An Iranian court has upheld a 10-year prison sentence against British Council staffer and UK permanent resident Aras Amiri.

Amiri’s cousin Mohsen Omrani told the Center for Human Rights in Iran that the sentence was reaffirmed on Sunday without a hearing.

“How can you deny the right to appeal in such a sensitive case when Aras has been sentenced to 10 years in prison?” Omrani said. “Her only hope for changing the verdict was to defend herself in the Appeals Court.”

Iran’s Criminal Procedures Regulations require a hearing in all appeals, but Judiciary head Ebrahim Raisi has said that, to expedite cases, there is no longer a need for the defendant to be heard.

Amiri was convicted, without any public evidence, of “forming and organizing a network for the purpose of overthrowing the Islamic Republic”.

Omrani explained, “Her lawyer and family asked the [preliminary] court to state the name of the illegal network she supposedly established or directed, but it did not do so.”

After her sentence is completed, Amiri will be under a two-year work and travel ban.

She has worked for the British Council since 2014, promoting Iranian culture in the UK and supporting translations of Iranian books into English.

The British Council does not do any work inside Iran, but Amiri was arrested in Tehran in 2018 after a visit to her ailing grandmother.

In July, she wrote from Evin Prison that she had turned down an “explicit invitation” to spy for Iran’s Intelligence Ministry.

Other political prisoners have also said they were detained after refusing to work for Iranian intelligence.

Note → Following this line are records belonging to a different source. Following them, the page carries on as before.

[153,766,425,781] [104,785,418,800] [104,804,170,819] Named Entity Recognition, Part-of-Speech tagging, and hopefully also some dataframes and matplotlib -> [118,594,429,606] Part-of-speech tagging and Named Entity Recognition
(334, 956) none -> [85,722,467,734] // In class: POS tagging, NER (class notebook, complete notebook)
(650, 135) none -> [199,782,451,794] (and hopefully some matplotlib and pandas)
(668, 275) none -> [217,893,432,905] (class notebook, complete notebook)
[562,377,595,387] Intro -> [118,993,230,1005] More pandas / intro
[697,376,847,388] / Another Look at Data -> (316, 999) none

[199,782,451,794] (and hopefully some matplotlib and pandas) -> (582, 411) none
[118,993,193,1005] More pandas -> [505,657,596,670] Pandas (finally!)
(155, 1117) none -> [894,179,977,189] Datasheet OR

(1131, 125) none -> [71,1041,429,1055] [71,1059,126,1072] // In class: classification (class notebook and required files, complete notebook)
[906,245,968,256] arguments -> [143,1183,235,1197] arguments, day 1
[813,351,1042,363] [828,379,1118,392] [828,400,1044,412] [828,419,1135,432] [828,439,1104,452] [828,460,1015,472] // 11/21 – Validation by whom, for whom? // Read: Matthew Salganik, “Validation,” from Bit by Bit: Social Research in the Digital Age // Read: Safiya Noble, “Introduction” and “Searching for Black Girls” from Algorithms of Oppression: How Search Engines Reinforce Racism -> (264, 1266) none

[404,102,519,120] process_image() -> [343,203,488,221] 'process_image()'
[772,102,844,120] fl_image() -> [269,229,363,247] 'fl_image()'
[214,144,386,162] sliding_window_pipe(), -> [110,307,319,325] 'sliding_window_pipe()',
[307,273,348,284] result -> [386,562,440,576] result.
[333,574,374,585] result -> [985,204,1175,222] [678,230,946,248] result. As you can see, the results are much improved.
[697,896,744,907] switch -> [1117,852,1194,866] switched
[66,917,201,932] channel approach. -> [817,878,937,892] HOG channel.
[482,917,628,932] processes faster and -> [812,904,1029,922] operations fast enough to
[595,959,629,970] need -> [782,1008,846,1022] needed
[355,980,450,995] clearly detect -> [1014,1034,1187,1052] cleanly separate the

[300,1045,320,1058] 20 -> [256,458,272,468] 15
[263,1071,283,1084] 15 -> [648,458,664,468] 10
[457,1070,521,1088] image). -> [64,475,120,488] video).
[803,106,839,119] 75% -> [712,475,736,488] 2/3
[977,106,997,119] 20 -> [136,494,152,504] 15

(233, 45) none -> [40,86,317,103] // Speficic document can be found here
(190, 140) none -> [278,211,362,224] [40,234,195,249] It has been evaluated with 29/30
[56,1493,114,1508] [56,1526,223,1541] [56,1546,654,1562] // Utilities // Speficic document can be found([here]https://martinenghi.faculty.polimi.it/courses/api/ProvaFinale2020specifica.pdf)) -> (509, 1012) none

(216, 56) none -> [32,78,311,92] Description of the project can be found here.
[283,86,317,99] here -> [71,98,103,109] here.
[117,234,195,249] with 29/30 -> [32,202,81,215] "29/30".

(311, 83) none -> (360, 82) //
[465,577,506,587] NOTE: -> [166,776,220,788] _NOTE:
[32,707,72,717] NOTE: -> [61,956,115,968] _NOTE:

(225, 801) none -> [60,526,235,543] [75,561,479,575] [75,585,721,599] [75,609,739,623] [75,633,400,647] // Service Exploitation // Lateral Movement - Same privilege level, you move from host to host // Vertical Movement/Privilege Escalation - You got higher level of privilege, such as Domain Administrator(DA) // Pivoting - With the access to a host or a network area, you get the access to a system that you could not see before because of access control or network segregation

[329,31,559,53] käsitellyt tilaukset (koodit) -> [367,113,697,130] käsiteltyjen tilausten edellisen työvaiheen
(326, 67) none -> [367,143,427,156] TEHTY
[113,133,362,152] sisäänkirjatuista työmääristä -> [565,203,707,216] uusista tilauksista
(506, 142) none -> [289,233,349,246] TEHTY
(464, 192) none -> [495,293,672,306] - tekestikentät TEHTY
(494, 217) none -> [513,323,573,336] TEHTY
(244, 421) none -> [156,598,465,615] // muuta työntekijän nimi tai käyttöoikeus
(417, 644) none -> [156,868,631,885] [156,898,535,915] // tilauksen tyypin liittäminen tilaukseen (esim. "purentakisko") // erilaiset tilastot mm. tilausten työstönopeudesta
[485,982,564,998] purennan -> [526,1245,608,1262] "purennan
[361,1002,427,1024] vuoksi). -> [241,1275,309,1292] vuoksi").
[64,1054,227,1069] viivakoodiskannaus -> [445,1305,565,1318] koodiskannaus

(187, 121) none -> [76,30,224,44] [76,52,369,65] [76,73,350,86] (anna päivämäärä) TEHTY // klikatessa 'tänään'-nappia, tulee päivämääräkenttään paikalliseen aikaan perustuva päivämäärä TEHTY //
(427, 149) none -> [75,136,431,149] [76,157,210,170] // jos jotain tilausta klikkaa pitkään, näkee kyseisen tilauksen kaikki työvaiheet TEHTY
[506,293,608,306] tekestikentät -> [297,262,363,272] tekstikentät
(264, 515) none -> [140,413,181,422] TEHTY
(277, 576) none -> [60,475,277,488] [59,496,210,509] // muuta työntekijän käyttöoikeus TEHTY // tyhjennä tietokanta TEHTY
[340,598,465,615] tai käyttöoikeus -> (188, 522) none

They include Iranian-Swedish academic Ahmedreza Djalali, condemned to death, and Anglo-Iranian charity worker Nazanin Zaghari-Ratcliffe, serving five years in prison.

See also Iran Daily, May 19: Amnesty Appeals for Medical Care for Imprisoned Scientist Djalali
Iran Daily, July 17: Political Prisoner Zaghari-Ratcliffe Isolated in Mental Health Ward

Omrani summarized:

The family was hopeful after approaching Iranian authorities for help. The authorities had made favorable promises that her sentence would be overturned. Naturally, the family is now very upset that the sentence was upheld without any change.